By Kenton X. Chance
TOKYO — A culture of respect for laws, instilled from childhood, has helped Japan to increase the speed with which it rebounds after a disaster.
Further, Tokyo uses taxes and government bonds to help to finance the post-disaster recovery, Kiyotaka Akasaka, president of the Foreign Press Center Japan (FPCJ), told a group of journalists from the Caribbean and the Pacific on Monday.
The FPCJ, a private organisation, says it helps reporters of foreign press organisations “cover Japan, to promote accurate understanding of Japan in other countries”.
Akasaka, a former United Nations undersecretary, said Japanese are taught to obey rules even if they don’t agree with them. This translates into a high rate of adherence to the country’s construction laws.
He said it is common to see people waiting for the right of way to cross at traffic lights, even if there are no vehicles approaching.
“If you don’t like the laws, change them through Parliament,” he said, adding that in the long run, a culture of respect for the law leads to greater enforcement rates and a quick rebound after a disaster.
Tokyo sometimes imposes taxes and approves supplemental budgets to finance disaster recovery.
Sometimes, the government has to resort to increasing the national debt, which stands at 230 per cent of GDP — the highest in the world, Akasaka said.
However, most of Tokyo’s national debt is held by Japanese citizens and corporations.
He said the country’s national debt has increased significantly because of the need to respond to national disasters.
For example, Japanese taxpayers are still financing the cost of recovery after the 2011 earthquake and tsunami, which left more than18,000 dead or missing and resulted in some 133 trillion yen (approximately US$26.6 billion) in loss and damage.
Akasaka said this entrenched respect for the rule of law has improved Japan’s profile internationally.
He said Japanese police are in high demand to serve as UN Peacekeepers because they are hard-working, disciplined, and cooperative.
Locally, this is reflected in a low crime rate, a high rate of apprehension of criminals and few corrupt police officers. “The judicial system is in good shape – independent,” Akasaka said.

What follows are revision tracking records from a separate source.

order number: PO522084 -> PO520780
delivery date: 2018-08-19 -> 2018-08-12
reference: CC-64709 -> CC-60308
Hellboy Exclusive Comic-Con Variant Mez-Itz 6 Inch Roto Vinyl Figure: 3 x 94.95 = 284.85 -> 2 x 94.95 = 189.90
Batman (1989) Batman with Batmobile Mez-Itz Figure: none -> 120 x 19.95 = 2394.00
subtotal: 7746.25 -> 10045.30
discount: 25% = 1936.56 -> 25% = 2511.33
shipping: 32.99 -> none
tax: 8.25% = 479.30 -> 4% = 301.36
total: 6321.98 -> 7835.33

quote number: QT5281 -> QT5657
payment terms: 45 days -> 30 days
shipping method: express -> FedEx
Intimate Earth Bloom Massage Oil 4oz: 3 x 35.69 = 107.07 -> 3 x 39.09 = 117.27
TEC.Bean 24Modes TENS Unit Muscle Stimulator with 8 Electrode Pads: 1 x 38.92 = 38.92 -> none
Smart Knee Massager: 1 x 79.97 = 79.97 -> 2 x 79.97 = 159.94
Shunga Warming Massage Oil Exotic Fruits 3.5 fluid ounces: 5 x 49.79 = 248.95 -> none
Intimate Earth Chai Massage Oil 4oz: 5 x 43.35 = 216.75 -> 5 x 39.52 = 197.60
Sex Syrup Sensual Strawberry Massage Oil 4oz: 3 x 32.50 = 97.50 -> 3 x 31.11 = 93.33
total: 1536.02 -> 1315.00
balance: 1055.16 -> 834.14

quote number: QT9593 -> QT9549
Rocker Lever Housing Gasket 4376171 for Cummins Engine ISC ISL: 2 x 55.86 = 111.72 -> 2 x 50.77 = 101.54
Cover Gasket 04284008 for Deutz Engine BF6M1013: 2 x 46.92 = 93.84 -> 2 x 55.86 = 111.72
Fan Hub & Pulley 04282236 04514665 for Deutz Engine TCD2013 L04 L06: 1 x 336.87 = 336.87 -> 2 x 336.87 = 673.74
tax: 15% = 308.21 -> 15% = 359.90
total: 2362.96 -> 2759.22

The journalists — two from the Caribbean and three from the Pacific — are in Japan for the 2018 Pacific-Caribbean Journalists Program.
The programme, which is in its fourth year, focuses on the environment and disaster preparedness, and this year includes two Japanese journalism students who will take up journalism jobs early next year.
It is sponsored by the Tokyo-based foundation the Association for Promotion of International Cooperation (APIC) and the FPCJ.
Included among the issues to which the journalists will be introduced are Japan’s earthquake and tsunami warning system, and how public schools have incorporated into their curricula lessons learned from the 2011 Great East Japan Earthquake and tsunami.
The journalists will also make site visits to areas in the Tohoku region that were devastated in 2011 to see how they are recovering, and find out how regional news media covered the disaster and the lessons they learned from that tragedy.